Захвата унтер-офицера было достаточно, чтобы разрушить меры, принятые после терактов начала 1980-х годов – усиленные антитеррористической тревогой в основных американских инфраструктурах после нападения RAF на Школу подготовки офицеров НАТО в декабре 1984 года. Таким образом, ни одна цель не была в безопасности. Должно быть, в службах по борьбе с повстанцами царил гнев.
Однако в движении и среди немецких левых развернулась очень яростная дискуссия. Можно ли было казнить американского солдата, чтобы проникнуть на базу? Разве нельзя было нейтрализовать его на необходимое время?
Американский солдат Пименталь был казнен не в качестве примера и не из-за антиамериканского расизма. Коммандос принял решение, взвесив риски, связанные с компрометацией действий и риском подвергнуть себя опасности. На вопрос о том, не несправедливо ли казнить члена вооруженных сил империалистического угнетения, большинство ответило отрицательно. И этот ответ был основан на положении миллионов угнетенных людей в Европе, Африке и на Ближнем Востоке, которые подвергаются империалистической агрессии с франкфуртской базы и чье сознание попало в тиски оппортунистической политики и национальных границ. Предчувствуя грядущую войну и интернационалистское преодоление, мы действовали не только в Германии вообще, но и в самом сердце базы мировой контрреволюции. Для нас это была освободительная борьба, которая велась везде, где ее вел враг.
Насилие коммандос Джорджа Джексона невозможно понять без его антипода: насилия капиталистической экономической структуры и милитаризма, которые ее характеризуют. Это империалистическое насилие концентрируется в конкретных местах, где война приобретает зримую форму и распространяется по всему миру. Авиабаза Ханн была одним из таких мест в Европе. И эту акцию следует рассматривать в контексте того времени, в частности, масштабов мобилизации против расширения западной взлетно-посадочной полосы аэропорта, которое было введено в эксплуатацию ВВС США в 1984-19 годах.

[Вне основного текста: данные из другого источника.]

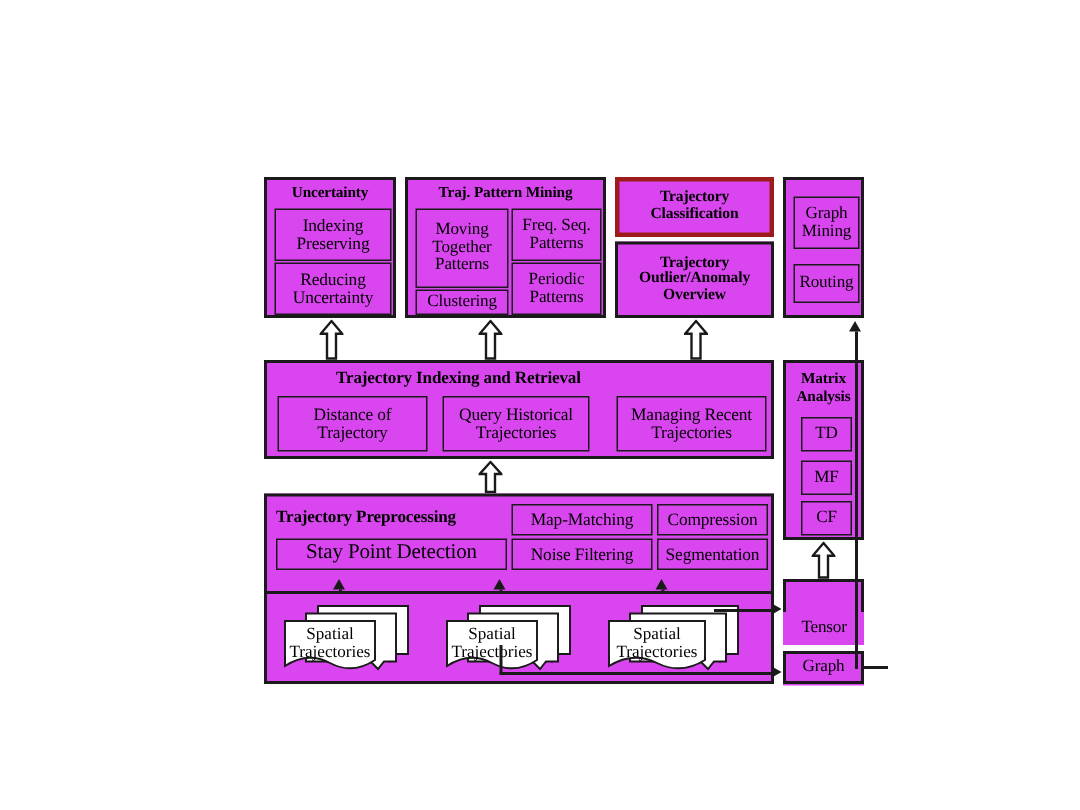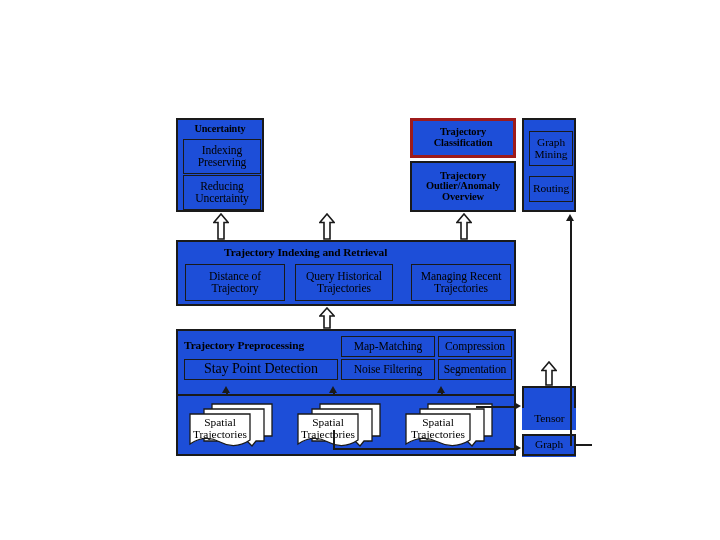"Uncertainty" .bx { background: #1d4ed8 -> #d946ef }
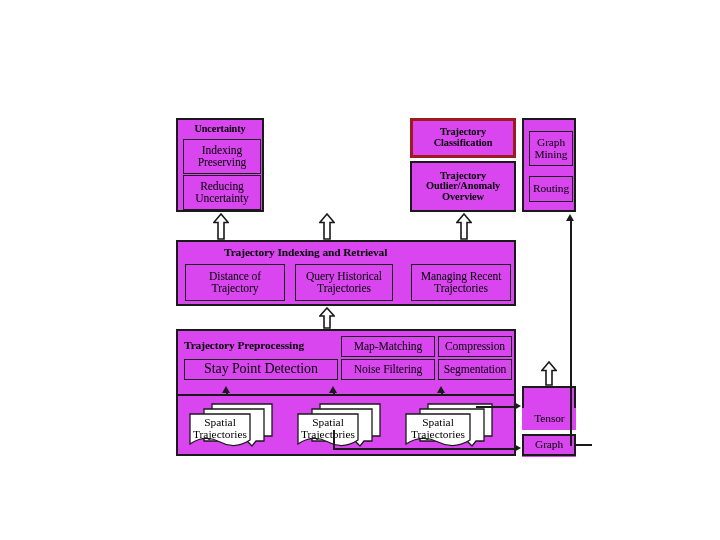"Traj. Pattern Mining" div.bx { html: none -> <div> <div>Traj. Pattern Mining</div> <div>Moving Together Patterns</div> <div>Clustering</div> <div>Freq. Seq. Patterns</div> <div>Periodic Patterns</div> </div> }
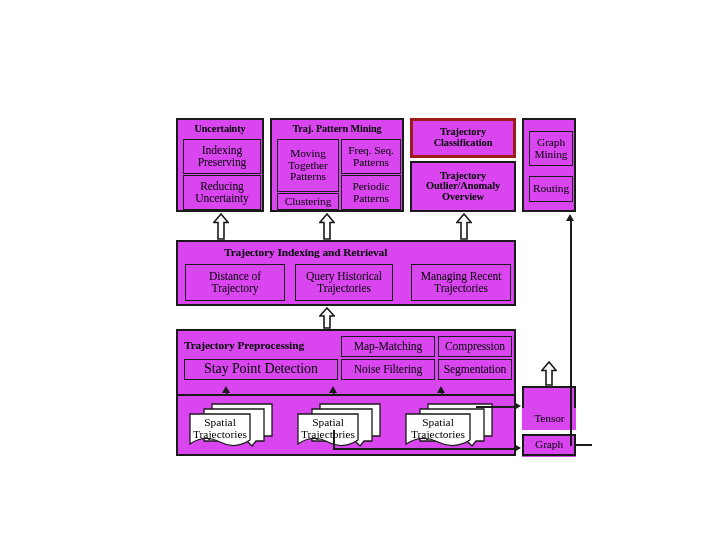"Matrix Analysis" div.bx { html: none -> <div> <div>Matrix Analysis</div> <div>TD</div> <div>MF</div> <div>CF</div> </div> }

Для Малкольма Икс тот, кто отказывается говорить о насилии, может изгнать слово «революция» из своего лексикона. Вооруженная борьба остается единственным политическим действием, которое постоянно относится к основному стратегическому процессу. Поскольку она является его синтезом, применение оружия определяется противоречиями, которые ведут к генерализации империалистических конфликтов. Столкнувшись с насилием буржуазного порядка, применение оружия укореняет революционное насилие. Со времен Бланки вооруженное действие подготавливает восстание пролетариата, единственное, способное свергнуть рамки эксплуатации и обслуживающий ее милитаризм.
Критика оружием участвует в оспаривании монополии государства на насилие. Насилия, поставленного на службу эксплуатации одного класса другим. Будучи автономной, партизанская война, тем не менее, является диалектическим элементом революционного движения. Одно и другое формируют друг друга в ходе борьбы. Партизан без движения – ничто. А без партизанской войны движение никогда не достигнет того уровня насилия, который необходим для борьбы.
Единственное, что имело для нас значение, – это повышение пролетарского сознания. Во все времена «Прямое действие» ожидало, что конфликт потребует партизанской войны, которая подтолкнет массы к разрыву с системой, способствуя возникновению солидарности всех пролетариев.
Глава 9. Атака на Партию предприятия[57]
(конец 1985 – конец 1986)Сентябрь 1985 года. Нам надо было идти навстречу движению. Обсуждение и дебаты были обязательным требованием. Мы хорошо понимали, что между европейским партизанским движением, которое решило участвовать в международной борьбе, и движением, которое все больше увязало в своих столичных и местных интересах, даже в блужданиях настоящего без прошлого и будущего, – в течение нескольких месяцев происходило разъединение. На самом деле движение было неумолимо пропитано доминирующими темами идеологического контрнаступления тех лет. Повсюду оно отказывалось от революционных призывов, пробужденных маем 1968 года. Повсюду оно цеплялось за усыпляющие «новинки» идеологии «постмодерна».
Разрыв был тем более очевиден, что наше наступление ускорило две тенденции: буржуазного контрнаступления и процесс фашизации.
Во-первых, все это стало поводом для отрицания, осуждения и разоблачения. Бывшие революционные боевики должны были дать гарантии властям. Они должны были осудить партизан и «террористов АД». Так они увековечивали полусвободу авторизованного протестующего, так они могли продолжать лепетать о «революционности» над трупом революционного импульса.